WHAT TO PRODUCE |
Copy the lines below that contain "with".

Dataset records
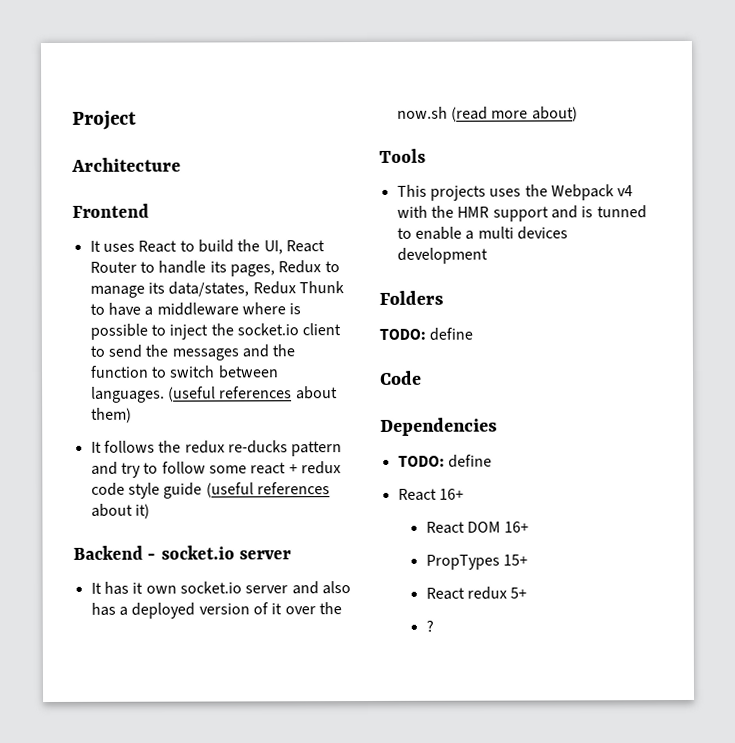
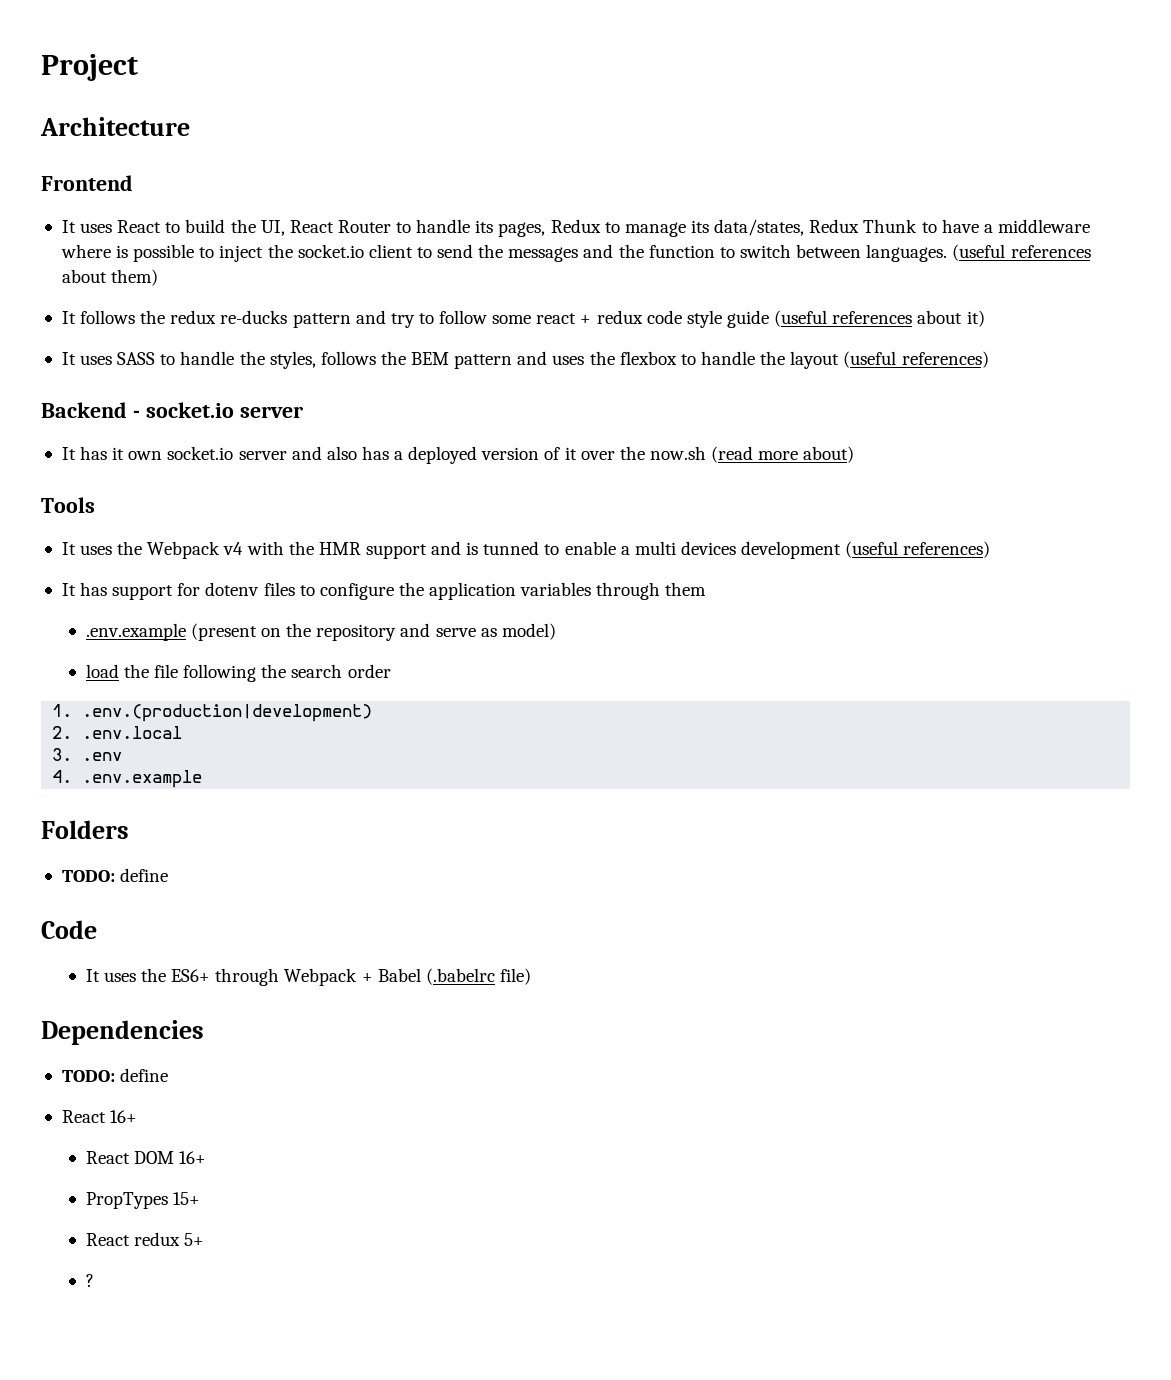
+ It uses SASS to handle the styles, follows the BEM pattern and uses the flexbox to handle the layout (useful references)
- This projects uses the Webpack v4 with the HMR support and is tunned to enable a multi devices development
+ It uses the Webpack v4 with the HMR support and is tunned to enable a multi devices development (useful references)
+ It has support for dotenv files to configure the application variables through them
+ .env.example (present on the repository and serve as model)
+ load the file following the search order
+ 1. .env.(production|development)
+ 2. .env.local
+ 3. .env
+ 4. .env.example
  Folders
  TODO: define
  Code
+ It uses the ES6+ through Webpack + Babel (.babelrc file)

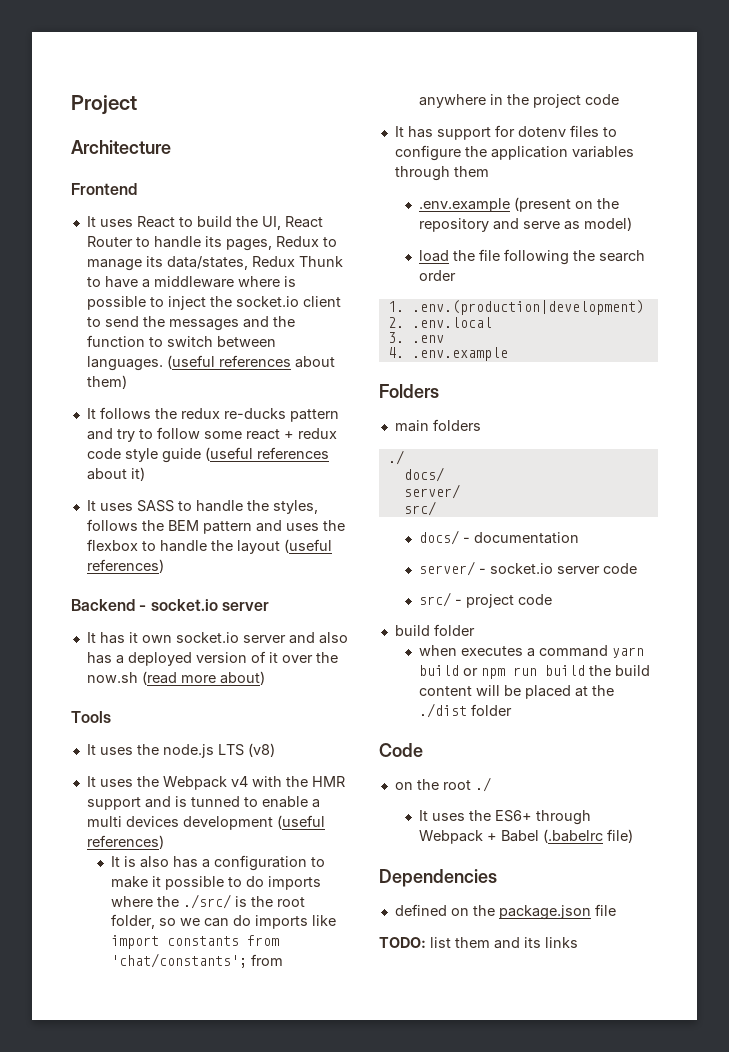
+ It uses the node.js LTS (v8)
+ It is also has a configuration to make it possible to do imports where the ./src/ is the root folder, so we can do imports like import constants from 'chat/constants'; from anywhere in the project code
  Folders
- TODO: define
+ main folders
+ ./
+ docs/
+ server/
+ src/
+ docs/ - documentation
+ server/ - socket.io server code
+ src/ - project code
+ build folder
+ when executes a command yarn build or npm run build the build content will be placed at the ./dist folder
  Code
+ on the root ./
  Dependencies
- TODO: define
- React 16+
- React DOM 16+
- PropTypes 15+
- React redux 5+
- ?
+ defined on the package.json file
+ TODO: list them and its links

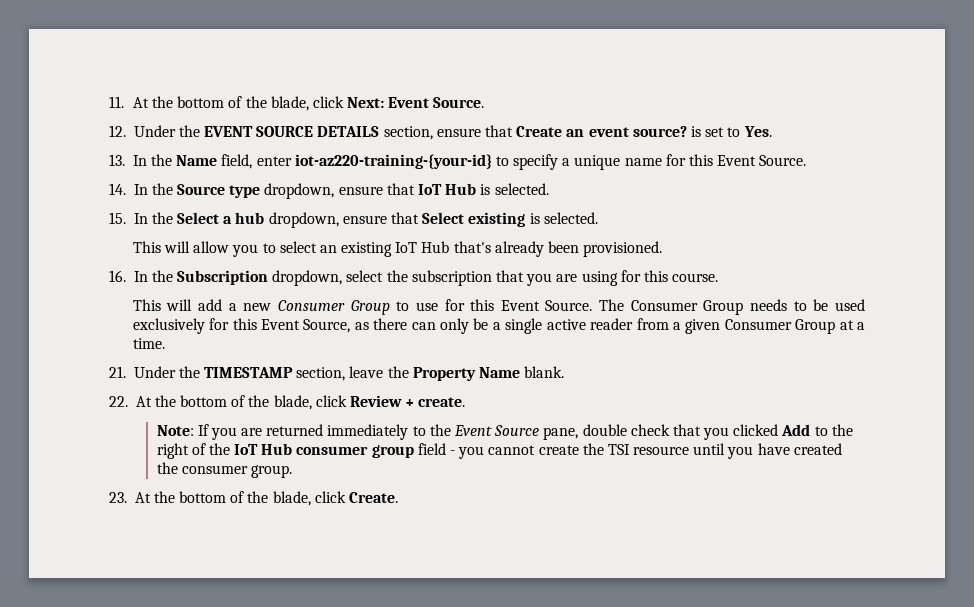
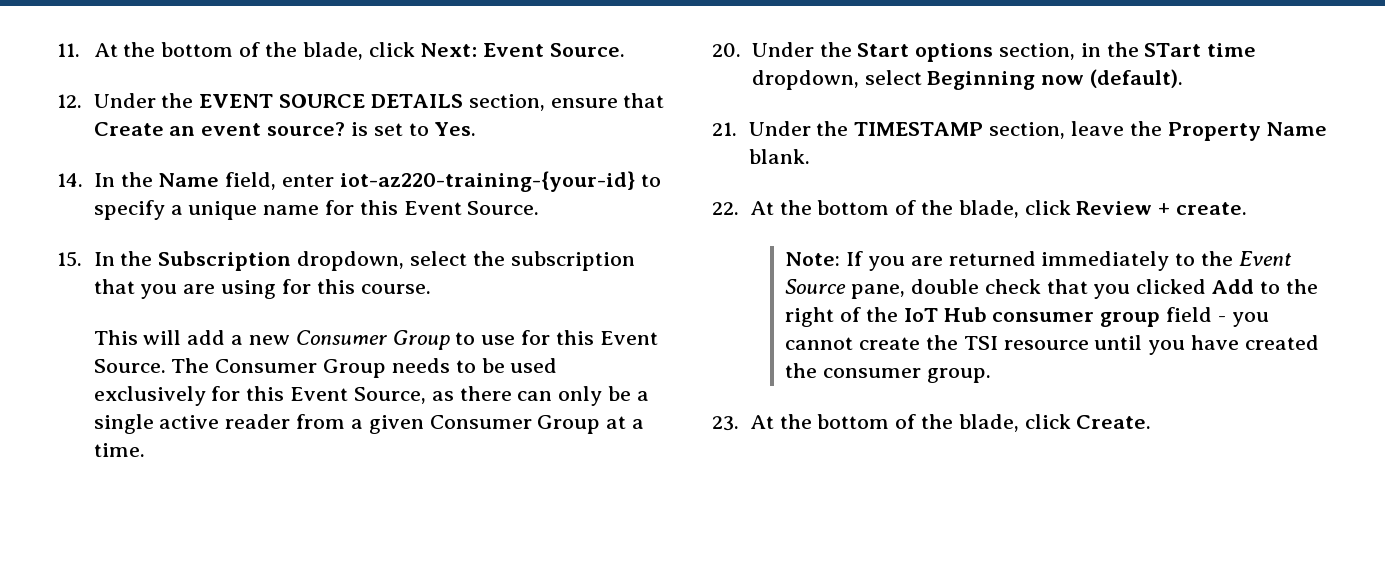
- 13. In the Name field, enter iot-az220-training-{your-id} to specify a unique name for this Event Source.
+ 14. In the Name field, enter iot-az220-training-{your-id} to specify a unique name for this Event Source.
- 14. In the Source type dropdown, ensure that IoT Hub is selected.
- 15. In the Select a hub dropdown, ensure that Select existing is selected.
- This will allow you to select an existing IoT Hub that's already been provisioned.
- 16. In the Subscription dropdown, select the subscription that you are using for this course.
+ 15. In the Subscription dropdown, select the subscription that you are using for this course.
+ 20. Under the Start options section, in the STart time dropdown, select Beginning now (default).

RESULT OF THIS TASK |
- This projects uses the Webpack v4 with the HMR support and is tunned to enable a multi devices development
+ It uses the Webpack v4 with the HMR support and is tunned to enable a multi devices development (useful references)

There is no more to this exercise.